Kimball’s not willing to cut the president-elect any slack in his piece, written in response to an exchange between Obama and his wife, Michelle, during an interview with Barbara Walters. When Walters suggested the First Family get a Havanese, the small breed of dog she has (and Kimball has), Obama said, “It sounds kinda like a girly dog…We’re going to have a big rambunctious dog.”

“By saying that he wanted a ‘big, rambunctious dog,’ Obama was trying to don the mantle of the ‘guy’s guy.’ “ Kimball wrote. “Big rambunctious dogs, through their genetic link to working and hunting breeds, establish one’s bona fides with the masses. Those toy breeds who don’t have to work for living probably belong to people who don’t either – or so the conventional wisdom would have it.”

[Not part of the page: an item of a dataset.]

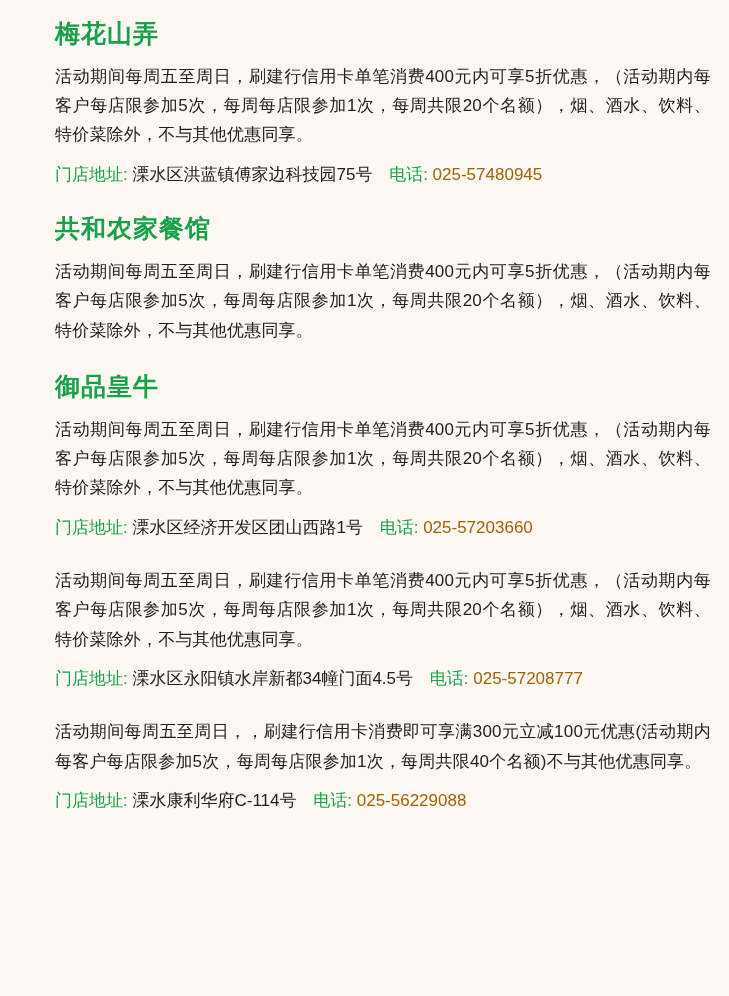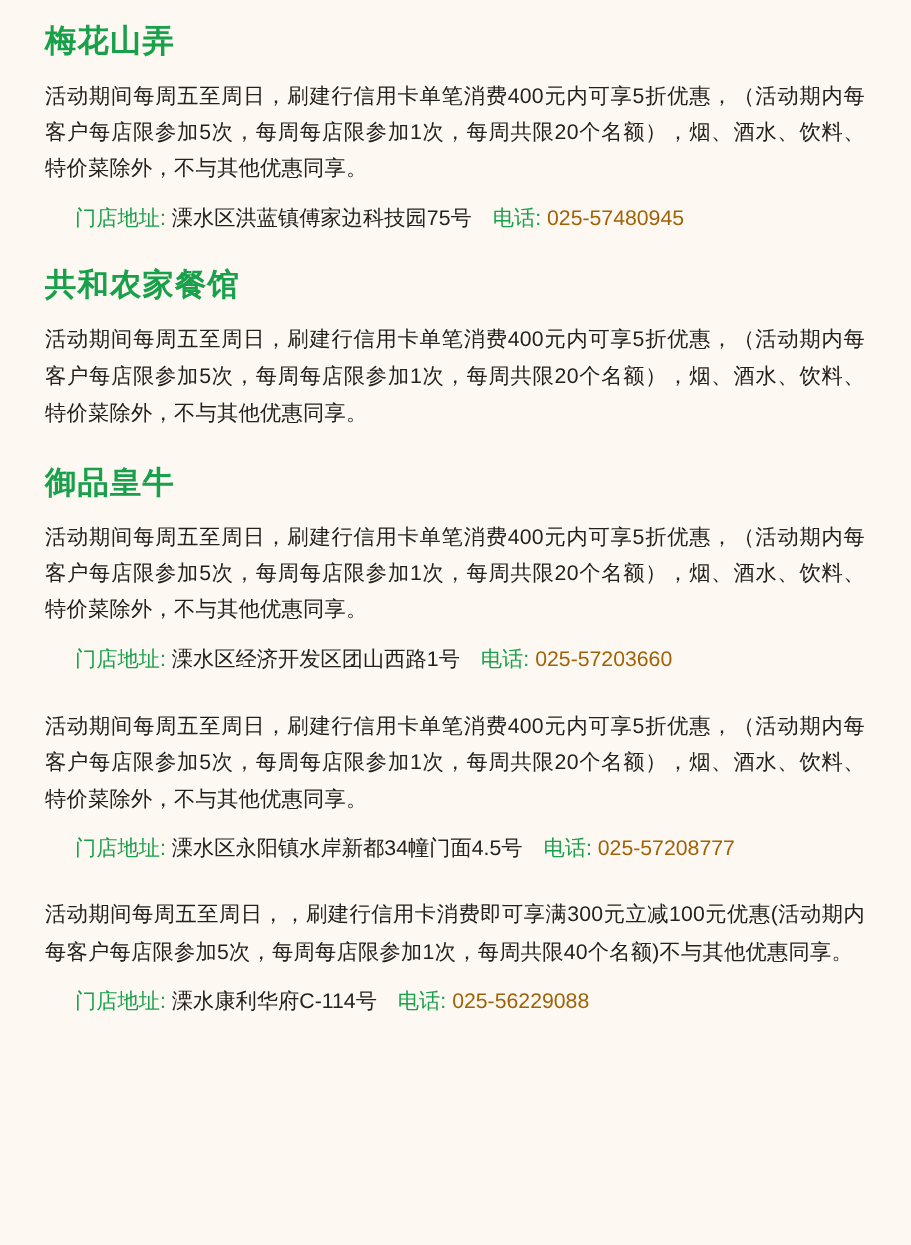"梅花山弄" .page { padding: 18px 30px 0 36px -> 18px 30px 0 55px }
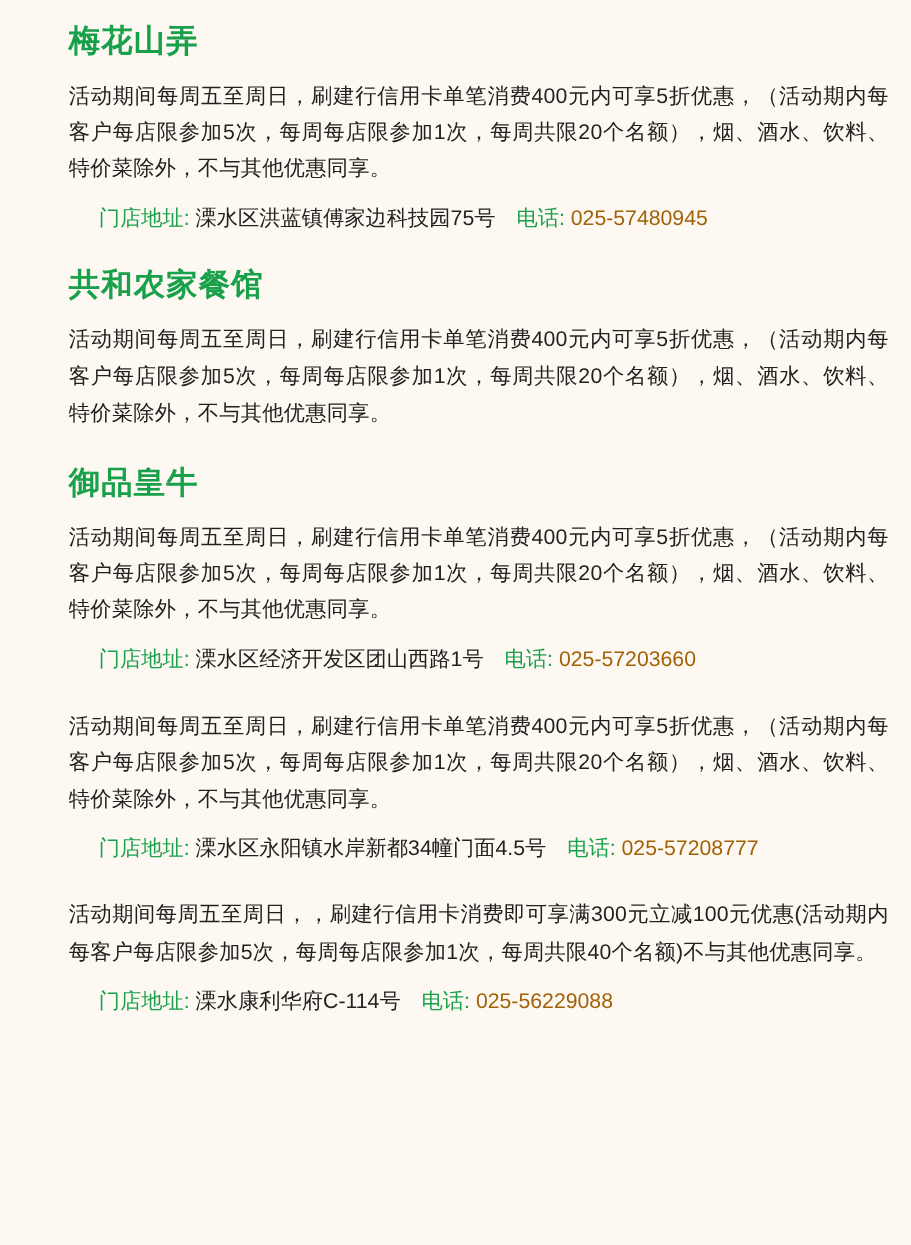"门店地址:" .label-addr { margin-left: 24px -> none }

Kimball gives Obama points for considering a shelter dog, but says, “making distinctions about dogs based on breed is nothing less than a form of canine racism and exactly the sort of thing many of us had hoped we were leaving behind on Nov. 3. “

The truth is many small breeds have established themselves as some of the fiercest hunters. Kimball also misses the mark when he says Obama promised his children a dog if he won the election. Actually, he promised them one once it was over, win or lose. 

Most ludicrous, though, is Kimball’s argument that it would be irresponsible to own a large breed of dog at the White House.

“Obama is acting irresponsibly by getting a dog much larger than is practical for people in his zip code who don’t have a Rose Garden and South Lawn for it to run around on,” Kimball says.

For one thing, Obama will have a Rose Garden and a South Lawn. For another, saying big dogs shouldn’t live in the city is precisely the kind of “canine racism” Kimball seems to be accusing Obama of.

A dog’s size doesn’t define it, and it shouldn’t define us — however much some people may try to read into things.

Your little dog doesn’t mean you’re “girly,” any more than my big dog means I’m compensating for some shortcoming with my bona fides.